━━ Supplied data

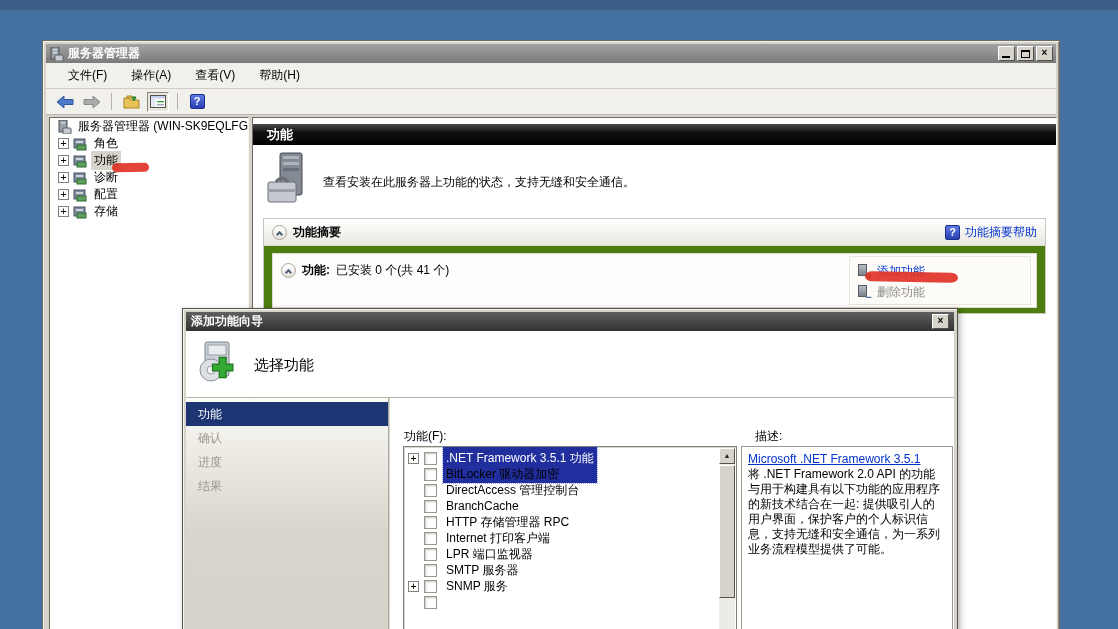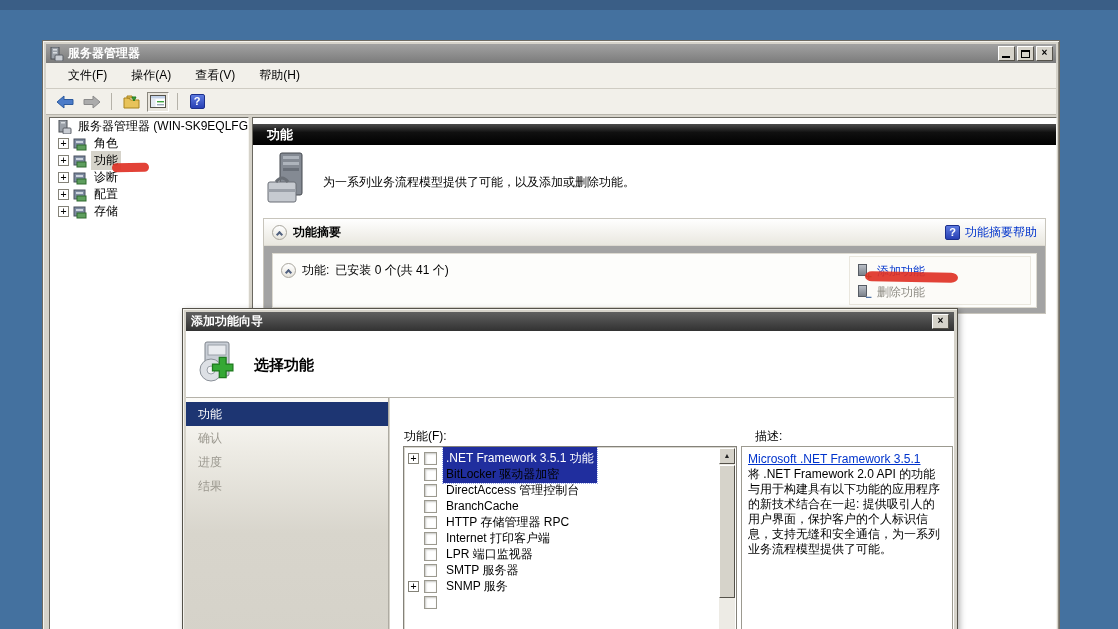--- a/index.html
+++ b/index.html
@@ -258,7 +258,7 @@
         <path d="M10 30 Q16 22 22 30" fill="none" stroke="#6A6F76" stroke-width="3"></path>
         <rect x="2" y="37" width="28" height="3" fill="#9BA0A8"></rect>
       </svg>
-      <div class="intro-text">为一系列业务流程模型提供了可能，以及添加或删除功能。</div>
+      <div class="intro-text">查看安装在此服务器上功能的状态，支持无缝和安全通信。</div>
 
       <div class="summary">
         <div class="summary-header">

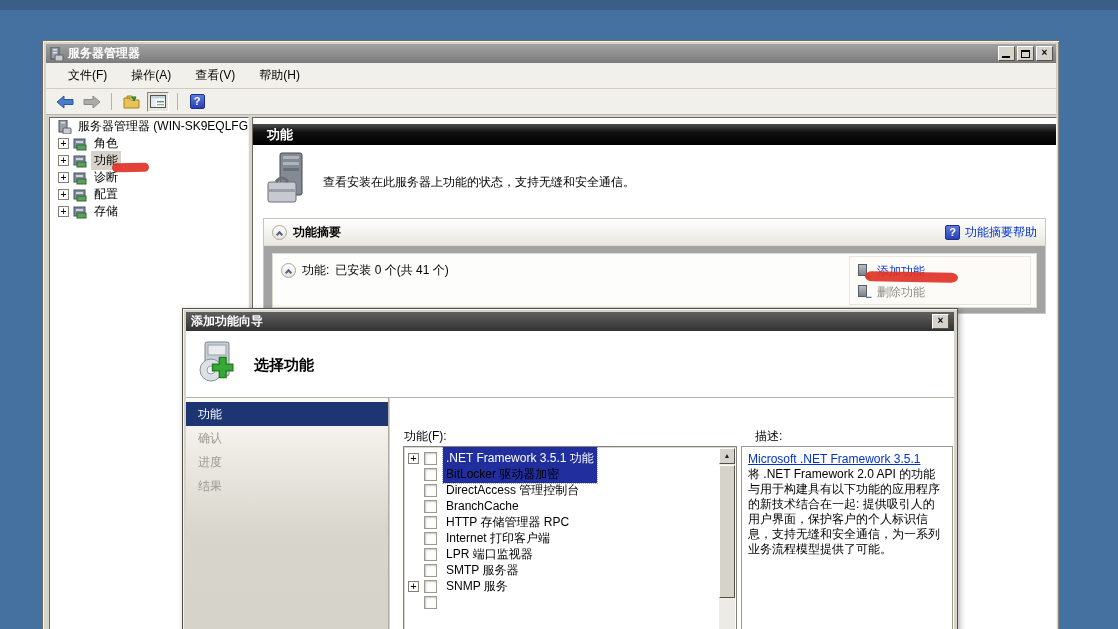--- a/index.html
+++ b/index.html
@@ -50,7 +50,7 @@
   .intro-icon { position:absolute; left:13px; top:34px; }
   .intro-text { position:absolute; left:70px; top:56px; }
   .summary { position:absolute; left:10px; right:10px; top:100px; height:96px;
-             border:1px solid #C8C5BC; background:#a3a3a3; }
+             border:1px solid #C8C5BC; background:#4d7c0f; }
   .summary-header { height:27px; background:linear-gradient(#FFFFFF,#E9E7DF); border-bottom:1px solid #DDDAD1;
                     display:flex; align-items:center; padding:0 8px; }
   .summary-title { font-weight:bold; margin-left:6px; }

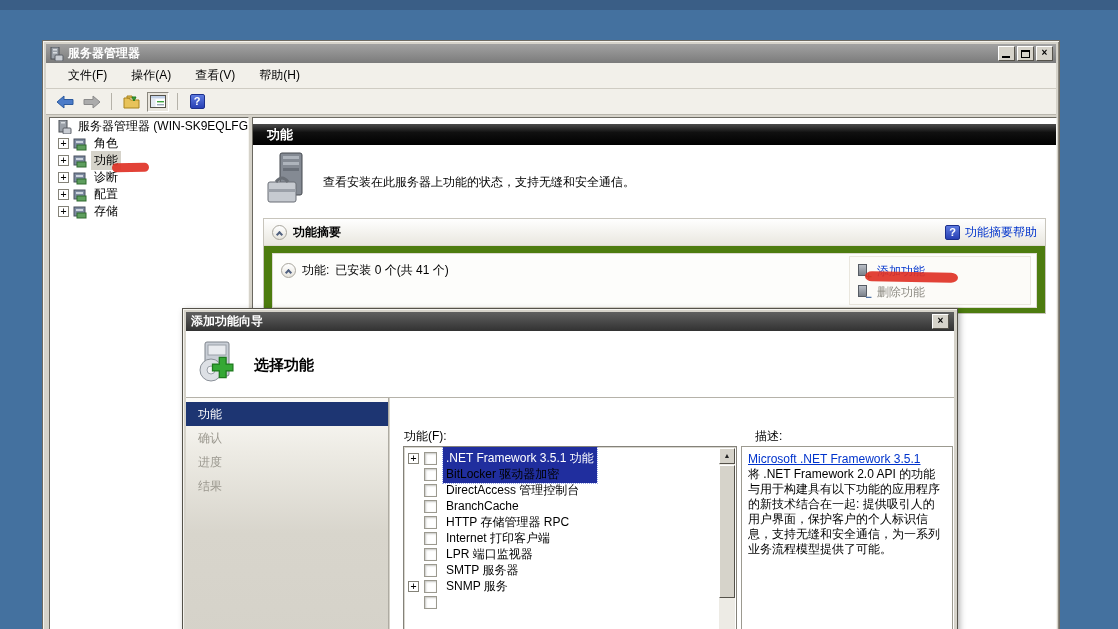--- a/index.html
+++ b/index.html
@@ -276,7 +276,7 @@
             <div class="circle-btn">
                 <span class="chev"></span>
               </div>
-            <span style="font-weight:normal">功能:</span>
+            <span style="font-weight:bold">功能:</span>
             <span>已安装 0 个(共 41 个)</span>
           </div>
           <div class="actions">

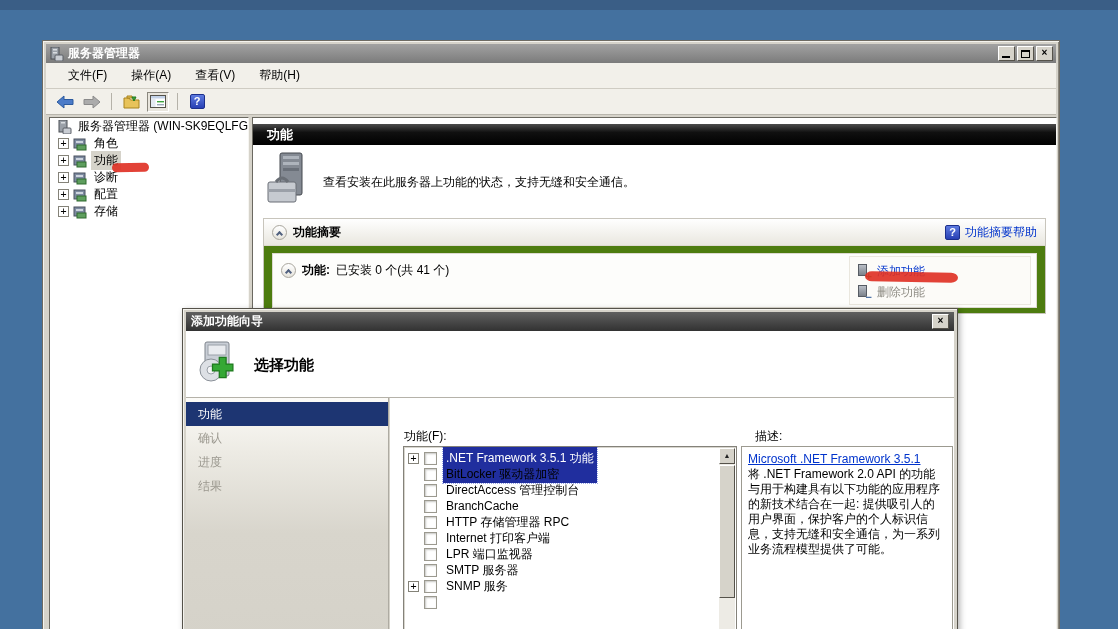--- a/index.html
+++ b/index.html
@@ -88,7 +88,7 @@
   .dlg-header { position:absolute; left:3px; top:22px; right:3px; height:67px; background:#FFF;
                 border-bottom:1px solid #B5B2A9; }
   .dlg-big-icon { position:absolute; left:9px; top:9px; }
-  .dlg-heading { position:absolute; left:68px; top:0; height:62px; line-height:67px; font-size:15px; font-weight:bold; }
+  .dlg-heading { position:absolute; left:68px; top:0; height:62px; line-height:67px; font-size:15px; font-weight:normal; }
   .dlg-nav { position:absolute; left:3px; top:89px; width:203px; bottom:3px;
              background:linear-gradient(180deg,#FCFBF8 0%,#EDEBE4 22%,#D8D5CC 55%,#D5D2C9 100%);
              border-right:1px solid #AEABA2; padding-top:4px; }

━━━━

Exercise details: Every line above must be printed again exactly, pictures excluded.

Answer section:
--- a/index.html
+++ b/index.html
@@ -258,7 +258,7 @@
         <path d="M10 30 Q16 22 22 30" fill="none" stroke="#6A6F76" stroke-width="3"></path>
         <rect x="2" y="37" width="28" height="3" fill="#9BA0A8"></rect>
       </svg>
-      <div class="intro-text">为一系列业务流程模型提供了可能，以及添加或删除功能。</div>
+      <div class="intro-text">查看安装在此服务器上功能的状态，支持无缝和安全通信。</div>
 
       <div class="summary">
         <div class="summary-header">

--- a/index.html
+++ b/index.html
@@ -50,7 +50,7 @@
   .intro-icon { position:absolute; left:13px; top:34px; }
   .intro-text { position:absolute; left:70px; top:56px; }
   .summary { position:absolute; left:10px; right:10px; top:100px; height:96px;
-             border:1px solid #C8C5BC; background:#a3a3a3; }
+             border:1px solid #C8C5BC; background:#4d7c0f; }
   .summary-header { height:27px; background:linear-gradient(#FFFFFF,#E9E7DF); border-bottom:1px solid #DDDAD1;
                     display:flex; align-items:center; padding:0 8px; }
   .summary-title { font-weight:bold; margin-left:6px; }

--- a/index.html
+++ b/index.html
@@ -276,7 +276,7 @@
             <div class="circle-btn">
                 <span class="chev"></span>
               </div>
-            <span style="font-weight:normal">功能:</span>
+            <span style="font-weight:bold">功能:</span>
             <span>已安装 0 个(共 41 个)</span>
           </div>
           <div class="actions">

--- a/index.html
+++ b/index.html
@@ -88,7 +88,7 @@
   .dlg-header { position:absolute; left:3px; top:22px; right:3px; height:67px; background:#FFF;
                 border-bottom:1px solid #B5B2A9; }
   .dlg-big-icon { position:absolute; left:9px; top:9px; }
-  .dlg-heading { position:absolute; left:68px; top:0; height:62px; line-height:67px; font-size:15px; font-weight:bold; }
+  .dlg-heading { position:absolute; left:68px; top:0; height:62px; line-height:67px; font-size:15px; font-weight:normal; }
   .dlg-nav { position:absolute; left:3px; top:89px; width:203px; bottom:3px;
              background:linear-gradient(180deg,#FCFBF8 0%,#EDEBE4 22%,#D8D5CC 55%,#D5D2C9 100%);
              border-right:1px solid #AEABA2; padding-top:4px; }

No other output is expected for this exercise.